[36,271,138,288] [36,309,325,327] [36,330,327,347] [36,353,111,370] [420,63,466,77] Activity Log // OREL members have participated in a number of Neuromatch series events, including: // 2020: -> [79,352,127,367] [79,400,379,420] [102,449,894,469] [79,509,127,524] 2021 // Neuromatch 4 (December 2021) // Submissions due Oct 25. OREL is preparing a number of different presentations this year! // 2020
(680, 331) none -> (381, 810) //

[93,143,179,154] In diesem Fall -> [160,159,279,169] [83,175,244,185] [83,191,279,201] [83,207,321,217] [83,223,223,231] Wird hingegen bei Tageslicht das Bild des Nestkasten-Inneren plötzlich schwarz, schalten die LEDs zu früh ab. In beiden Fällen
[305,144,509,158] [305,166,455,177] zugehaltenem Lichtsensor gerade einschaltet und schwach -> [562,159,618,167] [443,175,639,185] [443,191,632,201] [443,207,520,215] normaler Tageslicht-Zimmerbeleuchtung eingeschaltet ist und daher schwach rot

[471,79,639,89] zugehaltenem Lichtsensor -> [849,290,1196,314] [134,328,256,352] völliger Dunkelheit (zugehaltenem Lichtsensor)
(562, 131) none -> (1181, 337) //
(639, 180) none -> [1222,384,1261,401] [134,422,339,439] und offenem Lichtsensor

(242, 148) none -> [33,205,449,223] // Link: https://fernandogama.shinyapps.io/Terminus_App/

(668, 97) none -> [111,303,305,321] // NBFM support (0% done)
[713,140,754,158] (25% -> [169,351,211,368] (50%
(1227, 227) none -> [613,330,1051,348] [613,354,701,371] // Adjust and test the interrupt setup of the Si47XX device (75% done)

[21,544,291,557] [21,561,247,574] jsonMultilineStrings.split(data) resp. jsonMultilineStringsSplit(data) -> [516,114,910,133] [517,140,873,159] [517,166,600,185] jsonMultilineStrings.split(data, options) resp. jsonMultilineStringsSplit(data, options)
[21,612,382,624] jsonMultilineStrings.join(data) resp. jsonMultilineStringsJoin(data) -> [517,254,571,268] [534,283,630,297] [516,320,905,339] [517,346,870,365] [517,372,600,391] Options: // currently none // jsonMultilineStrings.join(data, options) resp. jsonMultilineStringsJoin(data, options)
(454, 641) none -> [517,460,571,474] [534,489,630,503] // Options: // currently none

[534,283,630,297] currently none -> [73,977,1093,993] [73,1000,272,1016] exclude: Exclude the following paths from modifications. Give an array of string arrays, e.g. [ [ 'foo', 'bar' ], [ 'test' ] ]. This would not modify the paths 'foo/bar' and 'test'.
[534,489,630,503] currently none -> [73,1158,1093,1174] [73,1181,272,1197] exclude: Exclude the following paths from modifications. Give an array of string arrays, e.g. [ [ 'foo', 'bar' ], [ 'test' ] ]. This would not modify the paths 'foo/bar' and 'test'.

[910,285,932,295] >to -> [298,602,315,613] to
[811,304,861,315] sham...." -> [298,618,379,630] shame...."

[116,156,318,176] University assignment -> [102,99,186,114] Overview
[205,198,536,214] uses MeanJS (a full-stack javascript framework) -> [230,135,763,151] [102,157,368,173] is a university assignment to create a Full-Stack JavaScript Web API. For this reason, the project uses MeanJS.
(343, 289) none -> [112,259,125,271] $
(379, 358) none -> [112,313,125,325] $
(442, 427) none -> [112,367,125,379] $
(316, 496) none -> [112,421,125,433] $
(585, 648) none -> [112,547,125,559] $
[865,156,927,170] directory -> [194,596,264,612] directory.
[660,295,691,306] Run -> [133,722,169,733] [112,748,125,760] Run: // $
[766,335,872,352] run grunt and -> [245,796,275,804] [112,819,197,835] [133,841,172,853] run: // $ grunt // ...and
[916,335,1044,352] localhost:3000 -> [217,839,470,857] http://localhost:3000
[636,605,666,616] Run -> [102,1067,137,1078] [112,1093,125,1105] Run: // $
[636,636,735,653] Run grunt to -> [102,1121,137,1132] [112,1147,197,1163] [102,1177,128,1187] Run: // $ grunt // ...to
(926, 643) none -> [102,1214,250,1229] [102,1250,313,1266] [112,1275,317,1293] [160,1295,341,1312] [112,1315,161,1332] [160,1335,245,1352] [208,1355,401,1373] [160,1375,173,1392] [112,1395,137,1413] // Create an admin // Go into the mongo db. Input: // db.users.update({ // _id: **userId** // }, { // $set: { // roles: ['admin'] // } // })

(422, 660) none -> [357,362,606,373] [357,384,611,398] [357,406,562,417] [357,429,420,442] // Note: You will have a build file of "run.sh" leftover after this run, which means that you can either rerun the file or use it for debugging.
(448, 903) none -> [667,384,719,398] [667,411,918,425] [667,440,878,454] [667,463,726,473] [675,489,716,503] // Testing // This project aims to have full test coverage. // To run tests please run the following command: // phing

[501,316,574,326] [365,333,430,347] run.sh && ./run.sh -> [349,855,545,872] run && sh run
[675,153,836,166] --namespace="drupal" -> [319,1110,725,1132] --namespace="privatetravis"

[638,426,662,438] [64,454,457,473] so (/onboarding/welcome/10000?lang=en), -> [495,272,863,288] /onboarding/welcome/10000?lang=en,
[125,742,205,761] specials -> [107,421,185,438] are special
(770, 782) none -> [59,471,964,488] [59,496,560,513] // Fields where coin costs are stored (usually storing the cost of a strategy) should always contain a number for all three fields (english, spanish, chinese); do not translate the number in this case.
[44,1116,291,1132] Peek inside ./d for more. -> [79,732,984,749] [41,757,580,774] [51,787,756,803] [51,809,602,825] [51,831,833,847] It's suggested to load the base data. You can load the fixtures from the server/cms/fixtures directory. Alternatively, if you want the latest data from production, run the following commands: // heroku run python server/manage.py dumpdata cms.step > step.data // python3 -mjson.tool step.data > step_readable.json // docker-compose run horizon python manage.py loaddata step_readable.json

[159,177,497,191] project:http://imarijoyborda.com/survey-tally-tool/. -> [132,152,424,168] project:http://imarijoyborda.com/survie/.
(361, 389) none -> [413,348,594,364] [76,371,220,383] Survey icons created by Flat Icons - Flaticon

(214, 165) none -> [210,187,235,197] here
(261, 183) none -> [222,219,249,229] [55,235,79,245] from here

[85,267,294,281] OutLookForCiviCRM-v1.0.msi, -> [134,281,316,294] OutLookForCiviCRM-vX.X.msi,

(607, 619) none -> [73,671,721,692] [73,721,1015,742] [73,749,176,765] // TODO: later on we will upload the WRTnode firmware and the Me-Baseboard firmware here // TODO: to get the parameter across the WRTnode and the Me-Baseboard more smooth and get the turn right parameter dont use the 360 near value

= = = =

Copy the lines above exactly, from the very first through the one containing "(680, 331) none -> (381, 810) //", and include no other line.

Finished exercise:
[36,271,138,288] [36,309,325,327] [36,330,327,347] [36,353,111,370] [420,63,466,77] Activity Log // OREL members have participated in a number of Neuromatch series events, including: // 2020: -> [79,352,127,367] [79,400,379,420] [102,449,894,469] [79,509,127,524] 2021 // Neuromatch 4 (December 2021) // Submissions due Oct 25. OREL is preparing a number of different presentations this year! // 2020
(680, 331) none -> (381, 810) //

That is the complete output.